- [Problem]: Set down each line of the material that follows, exactly, with no pictures.

**** Exercise data ****

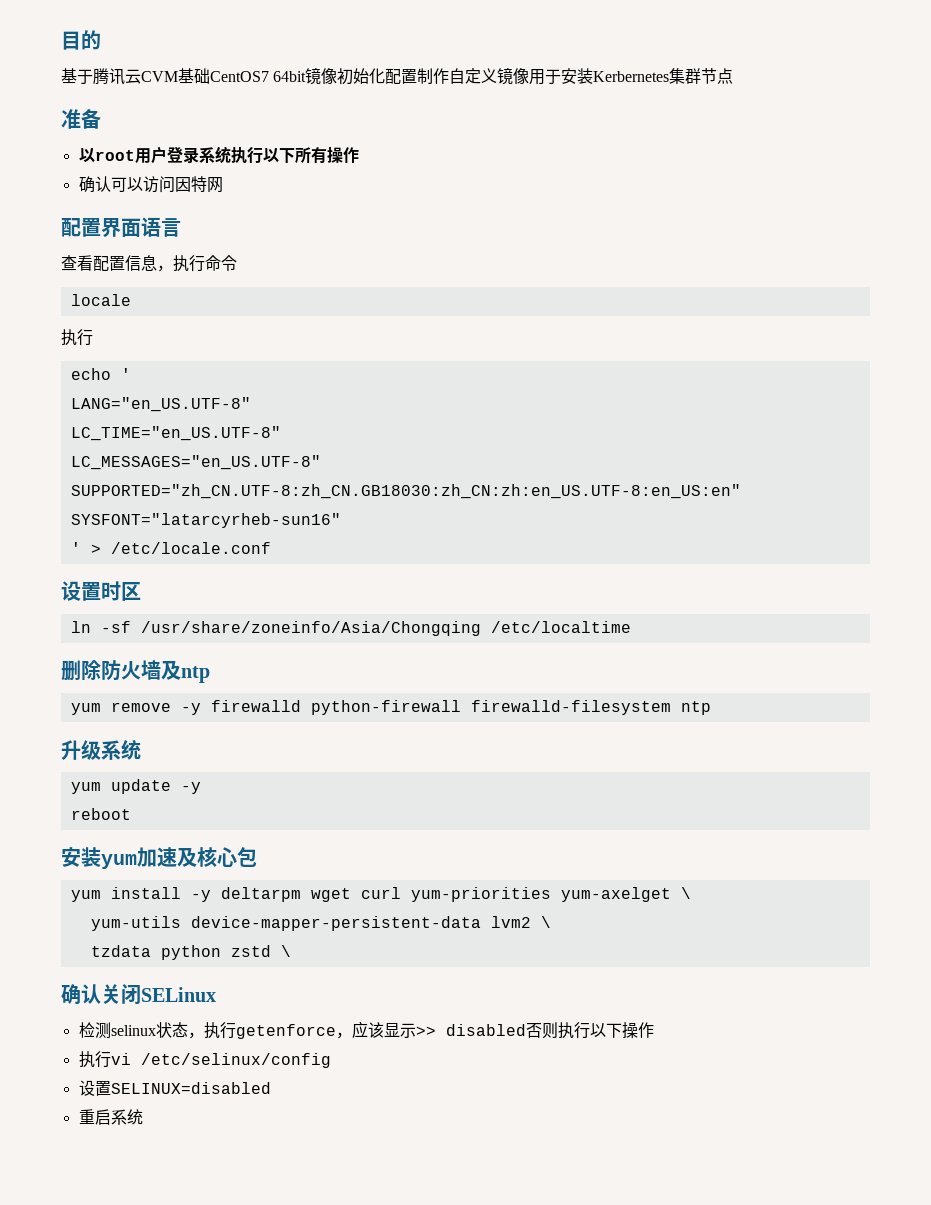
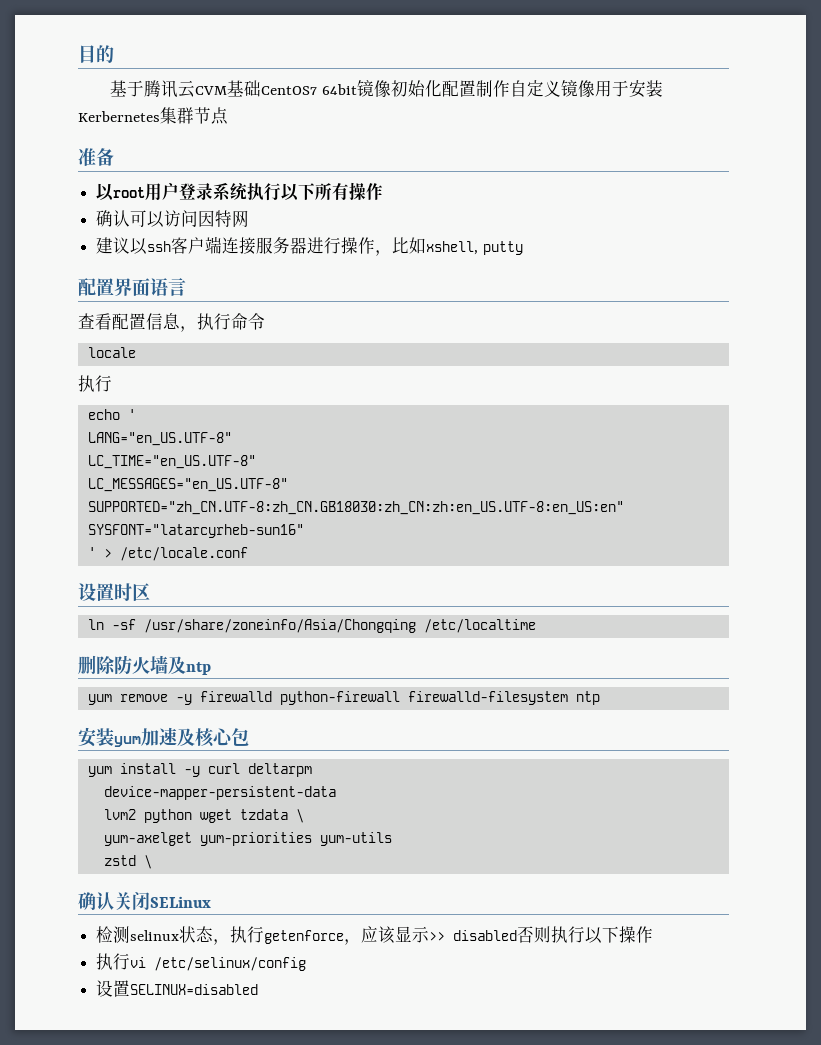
+ 建议以ssh客户端连接服务器进行操作，比如xshell, putty
- 升级系统
- yum update -y
- reboot
- yum install -y deltarpm wget curl yum-priorities yum-axelget \
- yum-utils device-mapper-persistent-data lvm2 \
- tzdata python zstd \
+ yum install -y curl deltarpm
+ device-mapper-persistent-data
+ lvm2 python wget tzdata \
+ yum-axelget yum-priorities yum-utils
+ zstd \
- 重启系统

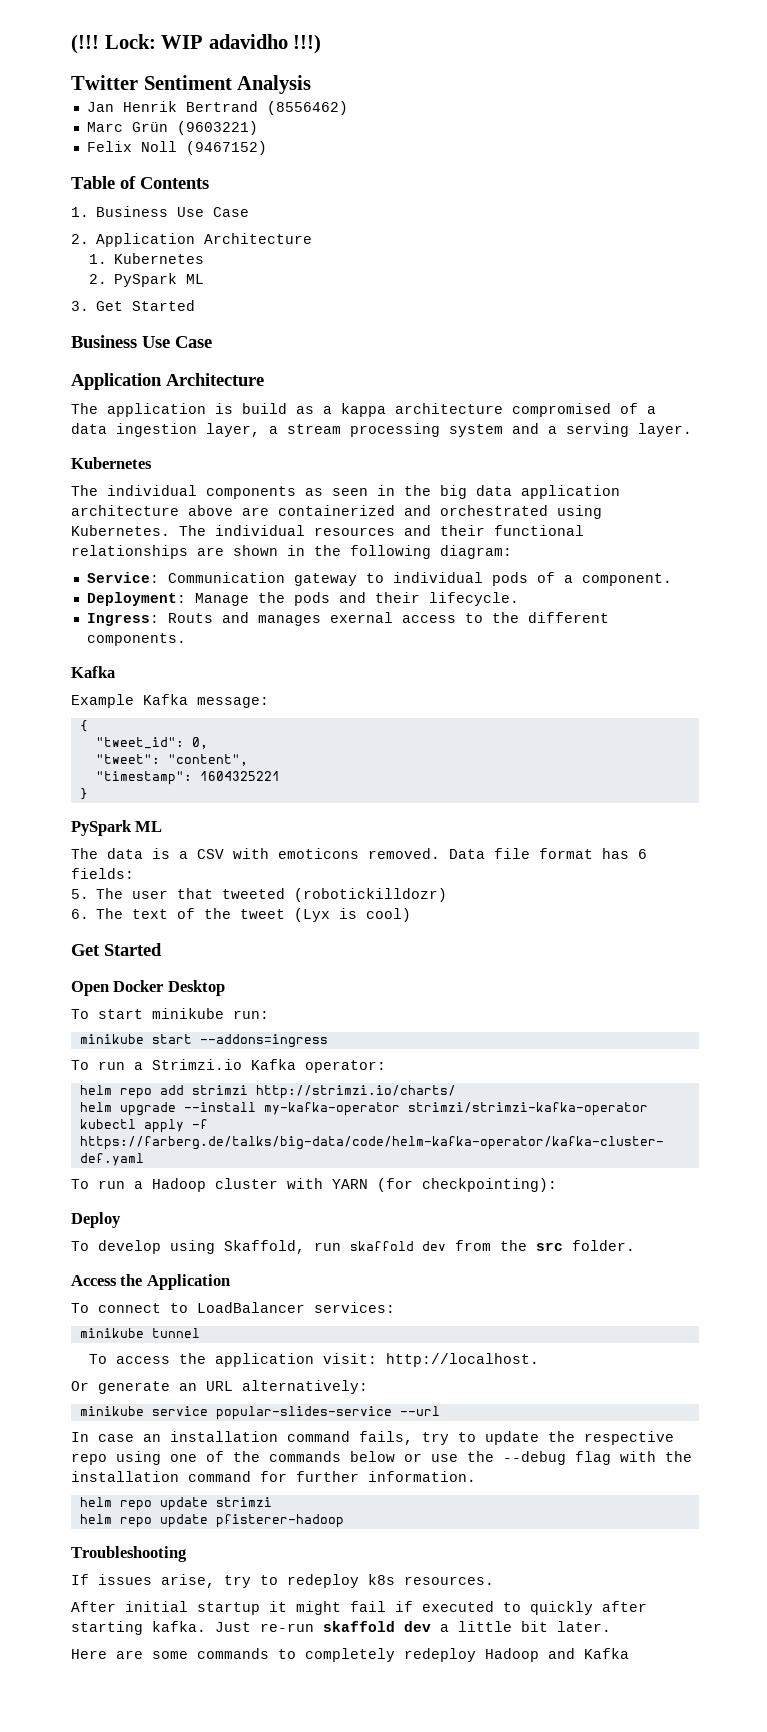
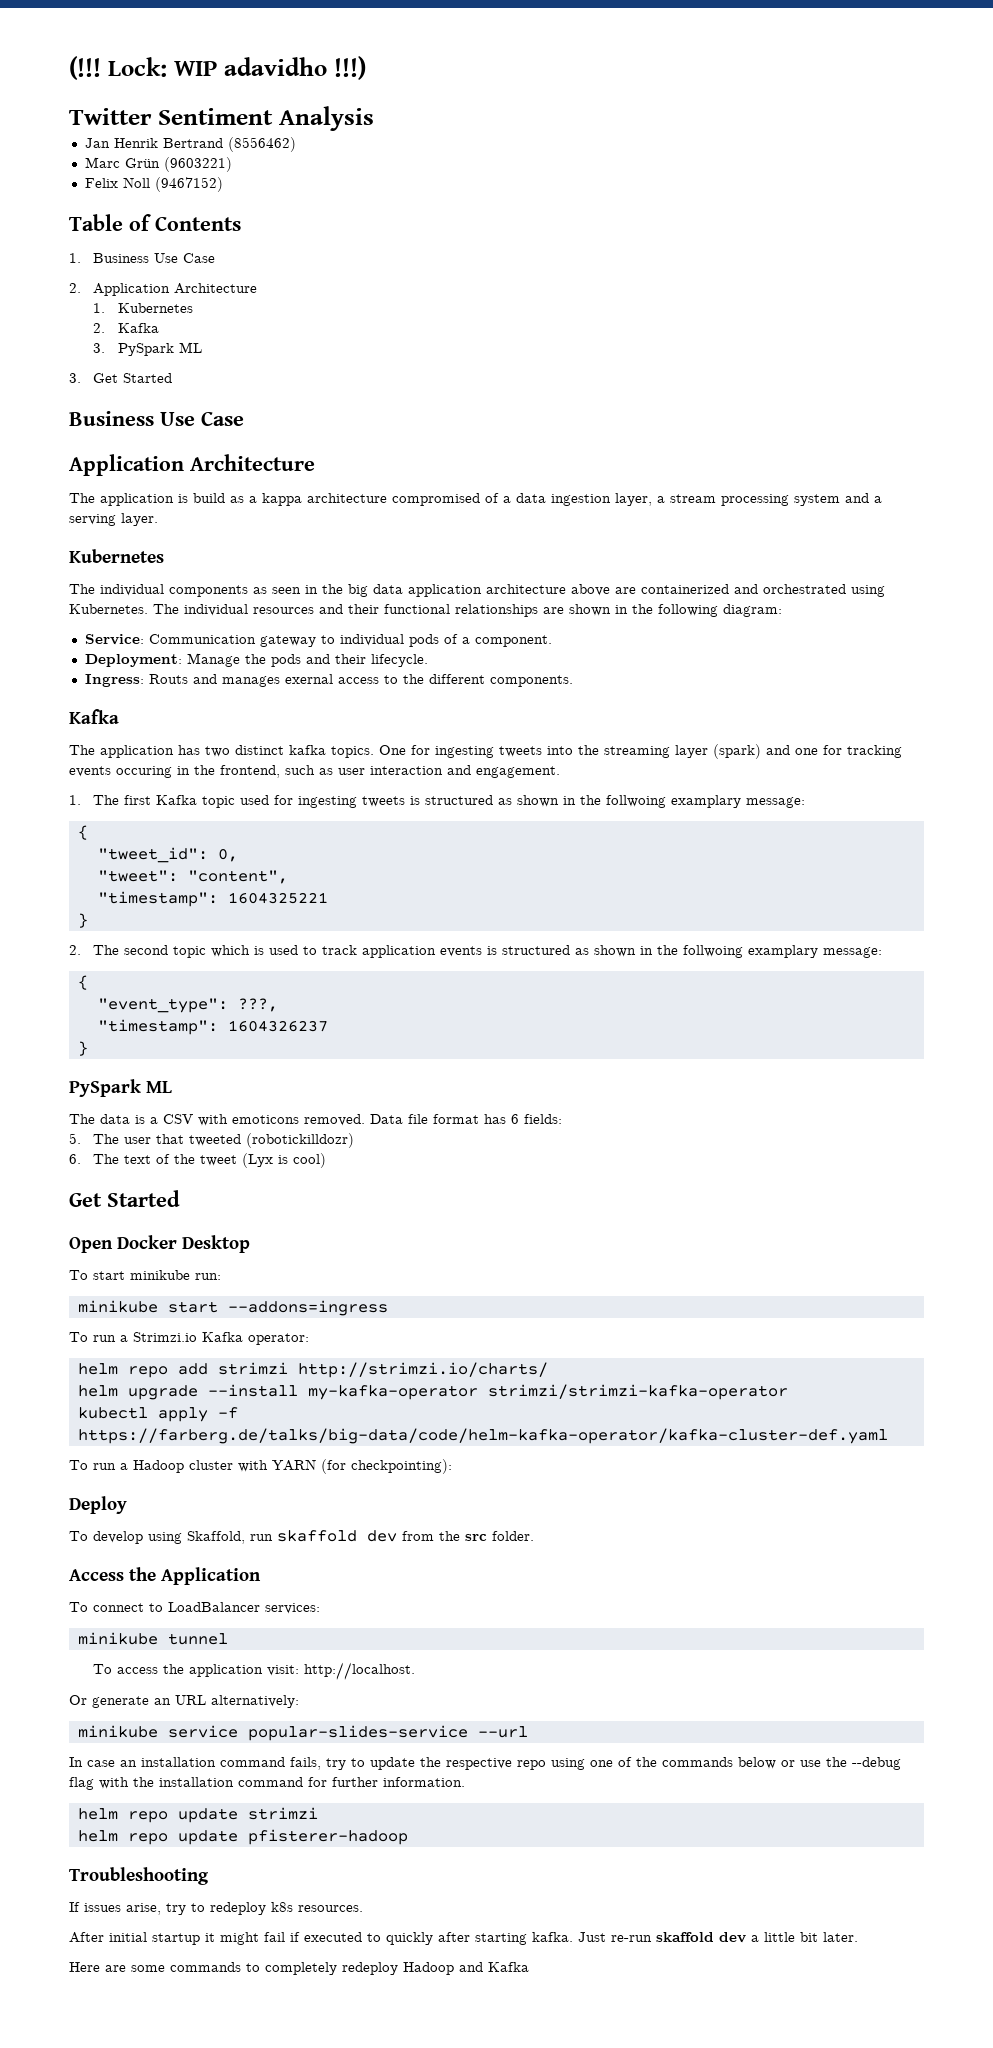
- 2. PySpark ML
+ 2. Kafka
+ 3. PySpark ML
- Example Kafka message:
+ The application has two distinct kafka topics. One for ingesting tweets into the streaming layer (spark) and one for tracking events occuring in the frontend, such as user interaction and engagement.
+ 1. The first Kafka topic used for ingesting tweets is structured as shown in the follwoing examplary message:
+ 2. The second topic which is used to track application events is structured as shown in the follwoing examplary message:
+ {
+ "event_type": ???,
+ "timestamp": 1604326237
+ }

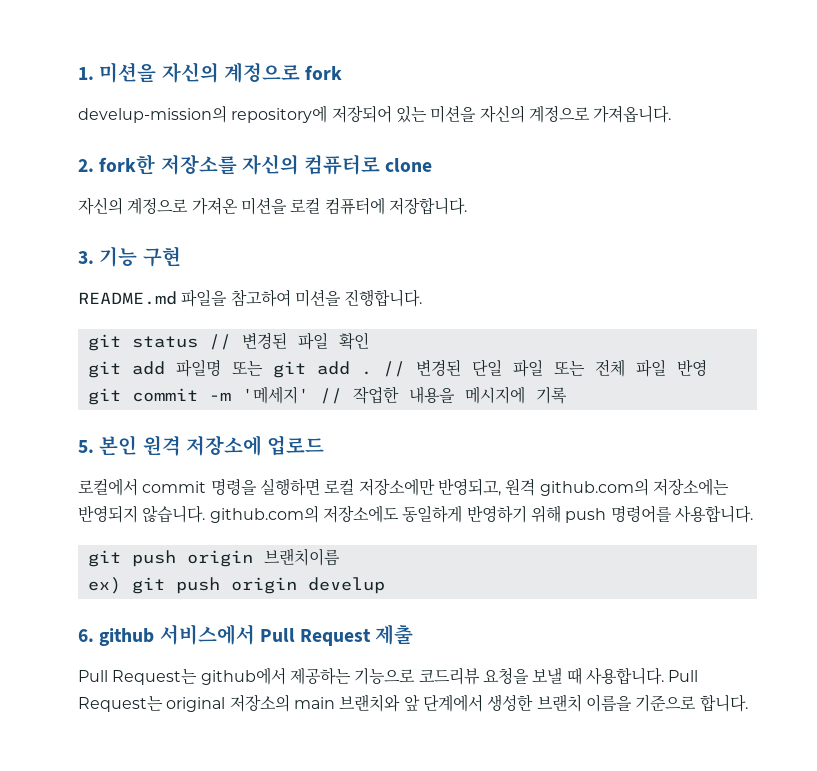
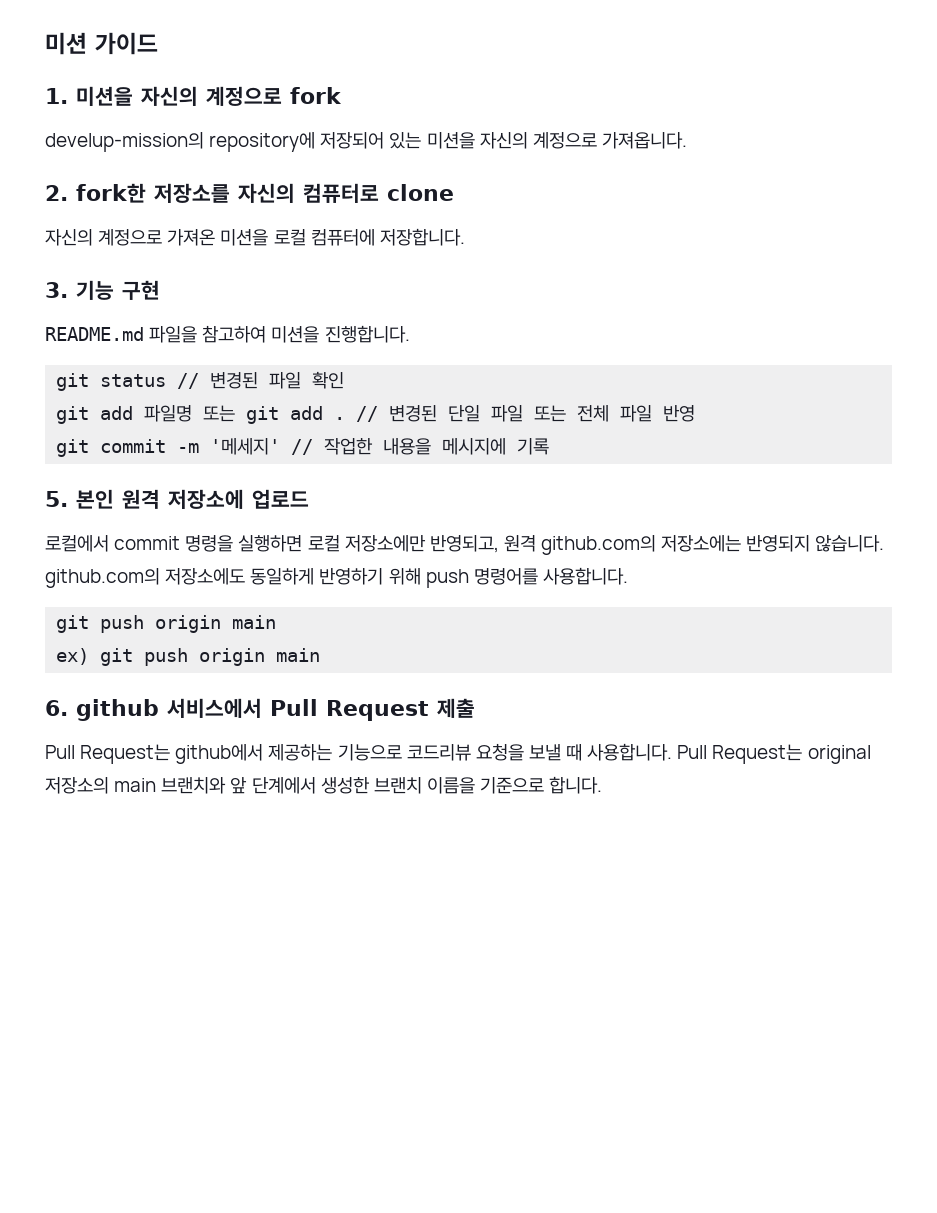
+ 미션 가이드
  로컬에서 commit 명령을 실행하면 로컬 저장소에만 반영되고, 원격 github.com의 저장소에는 반영되지 않습니다. github.com의 저장소에도 동일하게 반영하기 위해 push 명령어를 사용합니다.
- git push origin 브랜치이름
+ git push origin main
- ex) git push origin develup
+ ex) git push origin main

****

- [Written solution]:
+ 建议以ssh客户端连接服务器进行操作，比如xshell, putty
- 升级系统
- yum update -y
- reboot
- yum install -y deltarpm wget curl yum-priorities yum-axelget \
- yum-utils device-mapper-persistent-data lvm2 \
- tzdata python zstd \
+ yum install -y curl deltarpm
+ device-mapper-persistent-data
+ lvm2 python wget tzdata \
+ yum-axelget yum-priorities yum-utils
+ zstd \
- 重启系统

- 2. PySpark ML
+ 2. Kafka
+ 3. PySpark ML
- Example Kafka message:
+ The application has two distinct kafka topics. One for ingesting tweets into the streaming layer (spark) and one for tracking events occuring in the frontend, such as user interaction and engagement.
+ 1. The first Kafka topic used for ingesting tweets is structured as shown in the follwoing examplary message:
+ 2. The second topic which is used to track application events is structured as shown in the follwoing examplary message:
+ {
+ "event_type": ???,
+ "timestamp": 1604326237
+ }

+ 미션 가이드
  로컬에서 commit 명령을 실행하면 로컬 저장소에만 반영되고, 원격 github.com의 저장소에는 반영되지 않습니다. github.com의 저장소에도 동일하게 반영하기 위해 push 명령어를 사용합니다.
- git push origin 브랜치이름
+ git push origin main
- ex) git push origin develup
+ ex) git push origin main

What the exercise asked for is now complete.